Many organizations are more than happy with the speed of failover on the clustering solution that they use to support mission critical applications as these clustering solutions enable failovers to occur in mere minutes. But for some of these mission critical applications minutes of downtime can prove unacceptable. Yet closing this failover gap from over a minute to a minute or less has proven to be a challenge for two reasons.
First, clustering solutions poll the services on a server operating system to detect if one of its services has failed. However depending on what service has failed and when it fails, it could take up to a minute before the failure of the service is even detected so a failover of the server cannot be initiated until that occurs. This time it takes to detect the service failure is a major contributor to the minute or more of application downtime.
Second, the polling could theoretically be sped up so it checks for failed services on the operating services more frequently but this increases overhead on the server.

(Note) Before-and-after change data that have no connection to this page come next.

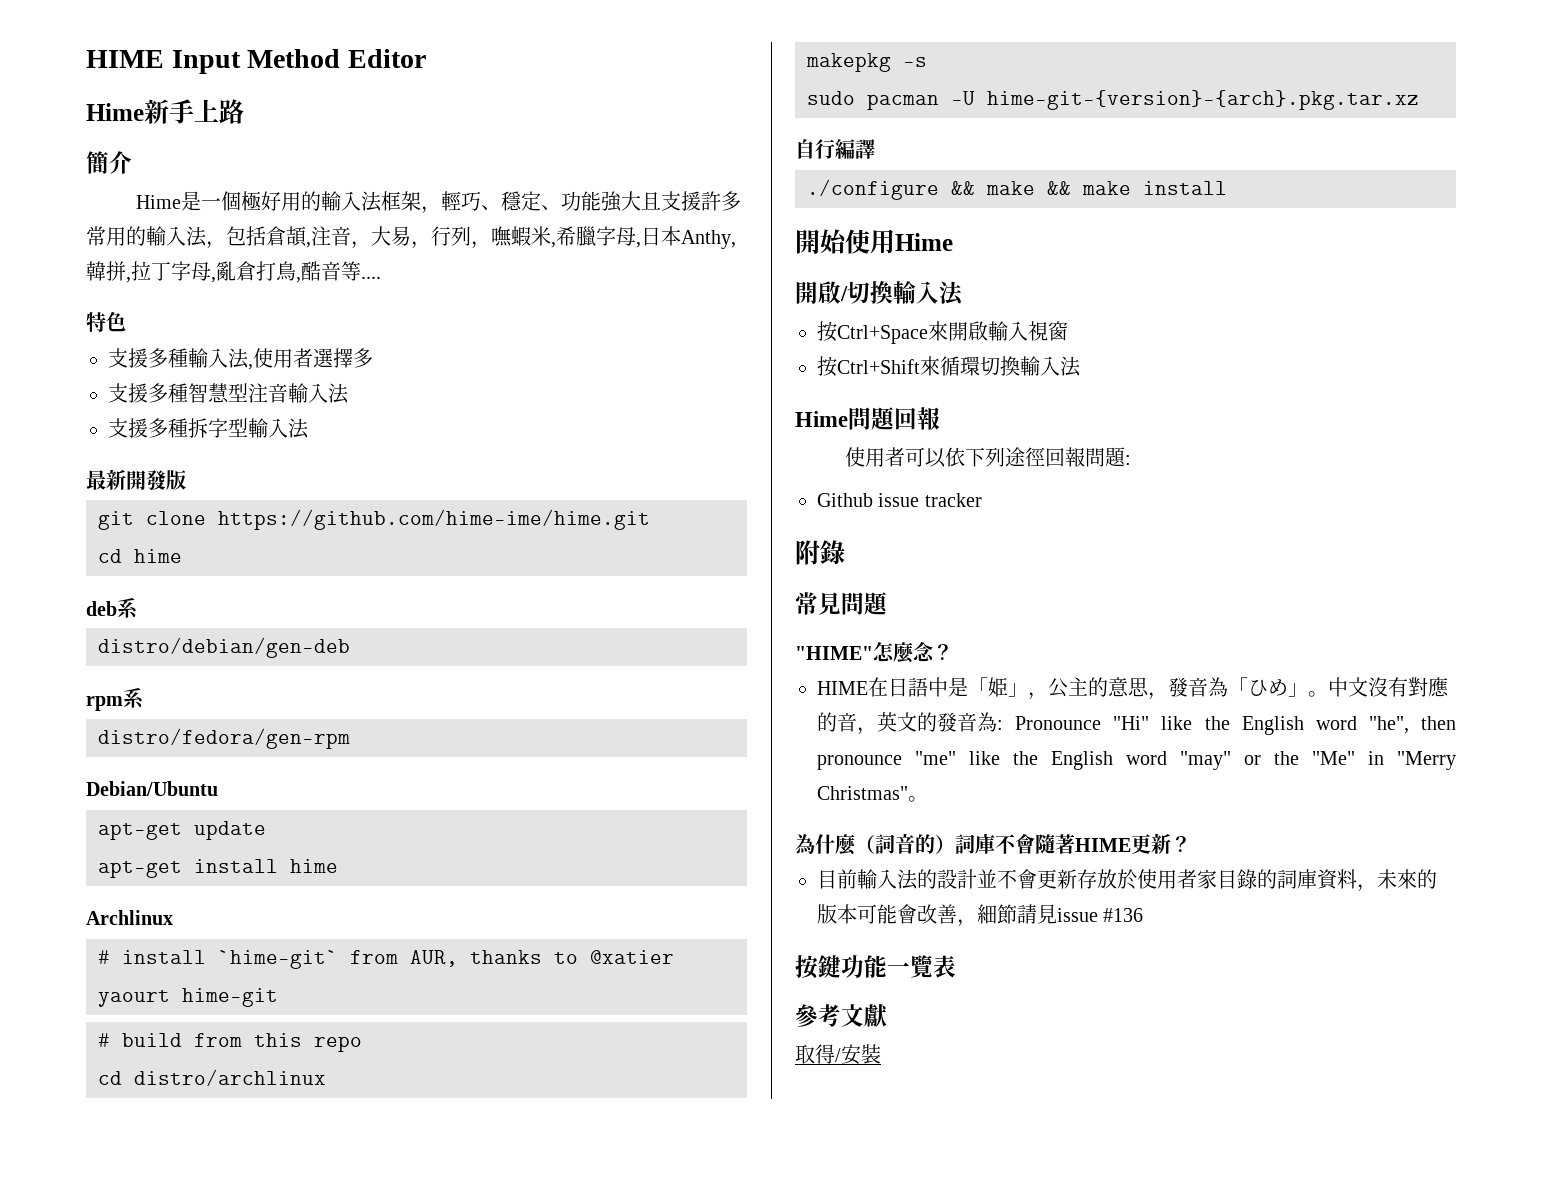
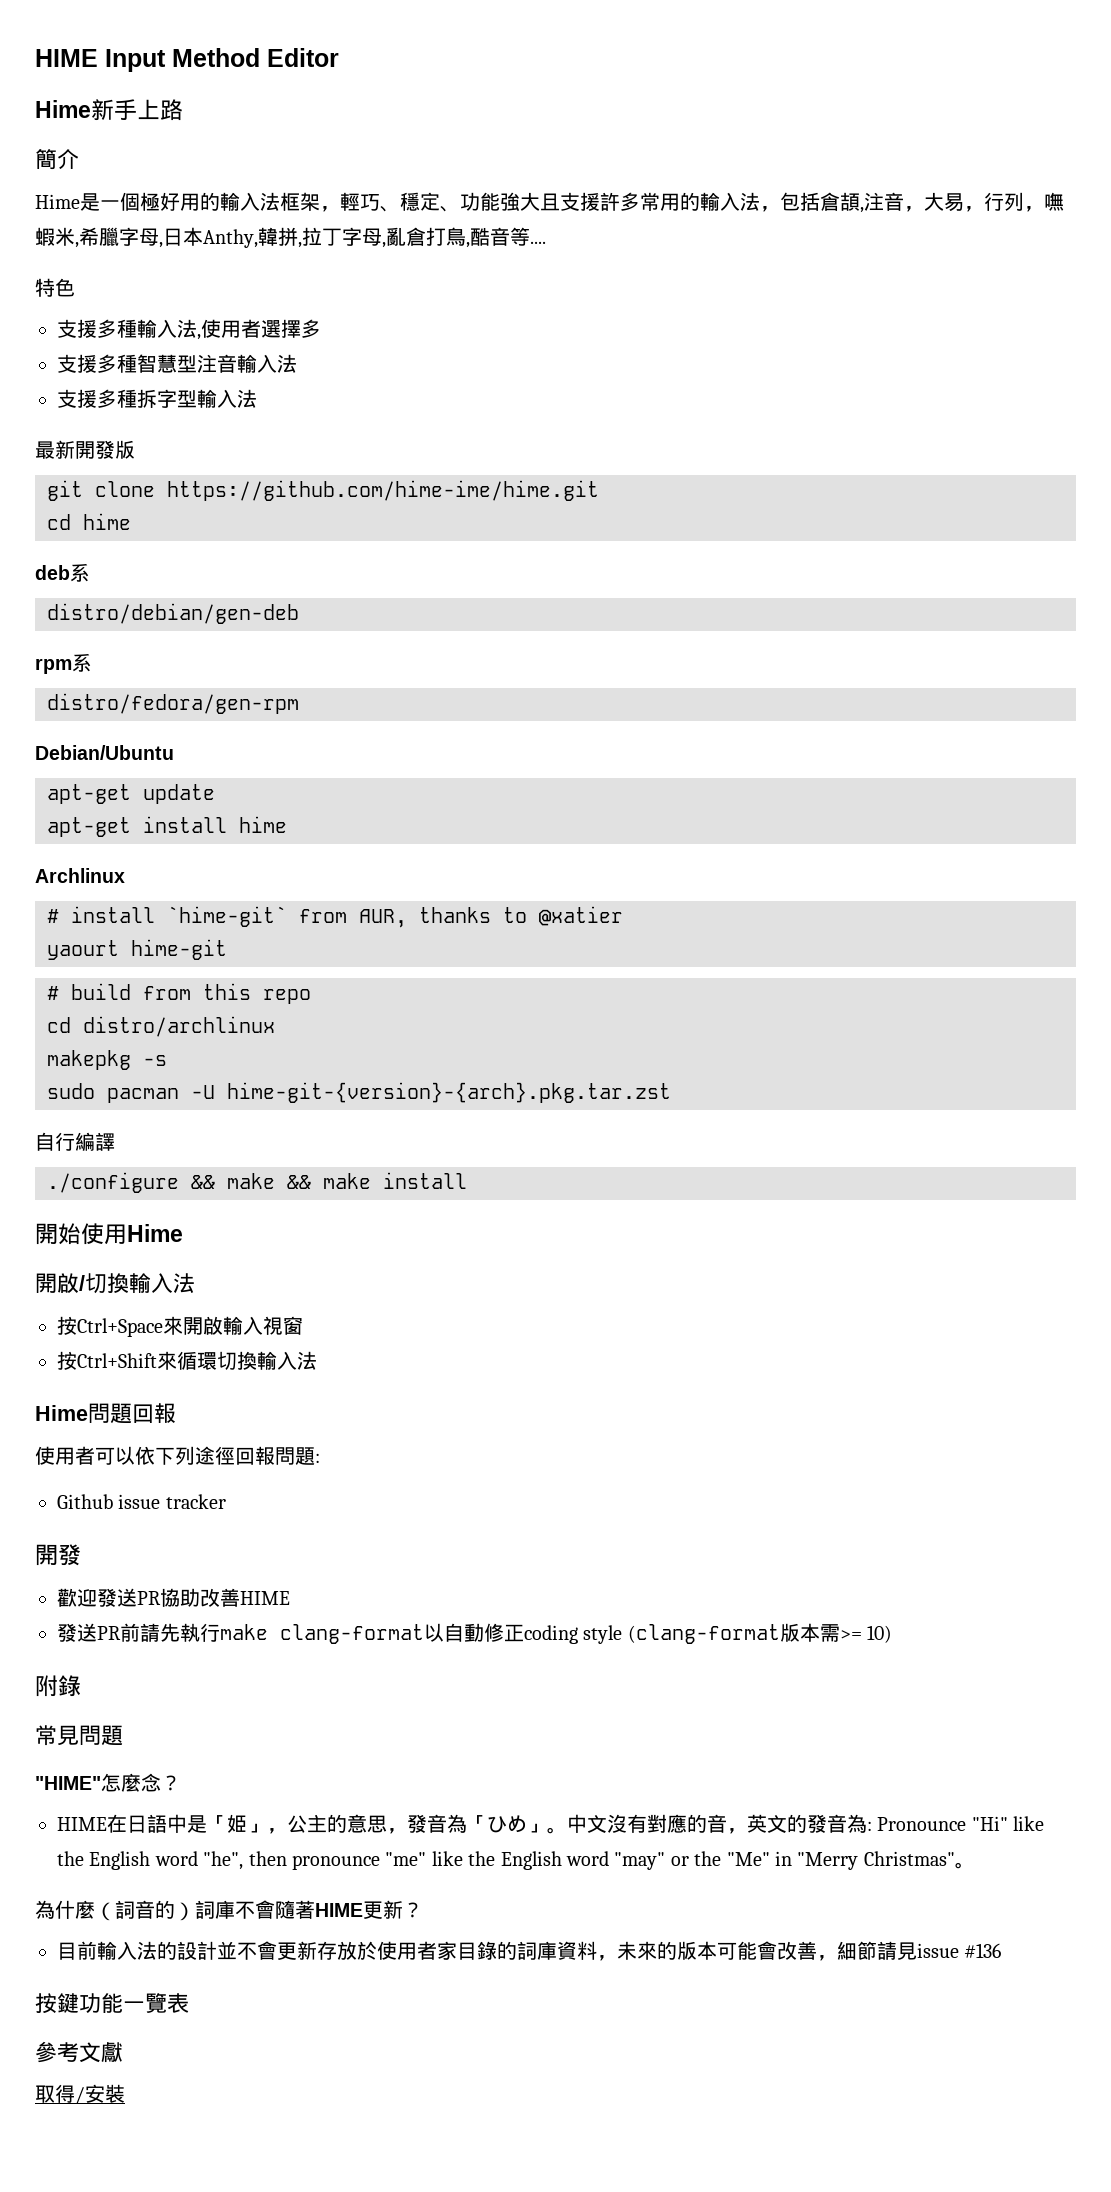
- sudo pacman -U hime-git-{version}-{arch}.pkg.tar.xz
+ sudo pacman -U hime-git-{version}-{arch}.pkg.tar.zst
  Github issue tracker
+ 開發
+ 歡迎發送PR協助改善HIME
+ 發送PR前請先執行make clang-format以自動修正coding style (clang-format版本需>= 10)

This could then in turn slow application performance which is also unacceptable to these end users. These trade-offs have to date left users in this stalemate.
This brings us to the introduction of the Intelligent Monitoring Framework (IMF) in Storage Foundation HA 5.1 SP1 for Veritas Cluster Server (VCS) Process, Mount and Oracle agents. IMF is an extension to the existing VCS agent framework that has been enhanced in SP1 to detect state change notifications within seconds on the operating system and without increasing the overhead on the application server.
To accomplish this, the VCS agent no longer polls the operating system as it did in the past looking for notifications that a process has died or is in a “hung” state. Rather the SP1 VCS agent takes a more passive role and interfaces directly with the operating system kernel on each application server via APIs in that operating system kernel.
Now when a process on the application server dies or “hangs” the operating system generates an alert that is exposed by its API and then automatically and nearly instantaneously captured by the VCS agent. This eliminates the need for the VCS agent to continually poll for these changes as the VCS agent is proactively notified by the server’s operating system while also expediting notifications to the VCS agent.
The prior technique of polling required the VCS agent to go through and check each process on each server’s operating system for failures via a round robin process that could take up to 60 seconds or longer. Using this new technique of monitoring notifications, as soon as an event occurs on the OS, the VCS agent is immediately notified and a failover to the secondary server can then be initiated.
IMF’s technique of capturing alerts generated by the operating system also comes into play once the failover on the secondary physical server has started. Now if a specific process should “hang” on the secondary server during a failover, IMF will again be alerted as to which process or processes on that secondary server is causing the failover to “hang.” Alerts can then be generated and corrective action taken so the failover to the secondary server can be completed.
In the last few years the need for mission critical applications to maintain a constant state of availability has grown more important such that even a minute of downtime is too long for some applications. IMF in Storage Foundation HA 5.1 SP1 takes that concern off the table with its pro-active detection of process failures while also reducing the overhead associated with monitoring these failures. In so doing, Storage Foundation HA 5.1 SP1 gives organizations the faster recoveries and lower server overhead that they seek by merely upgrading to the latest version of an application that they already know and trust.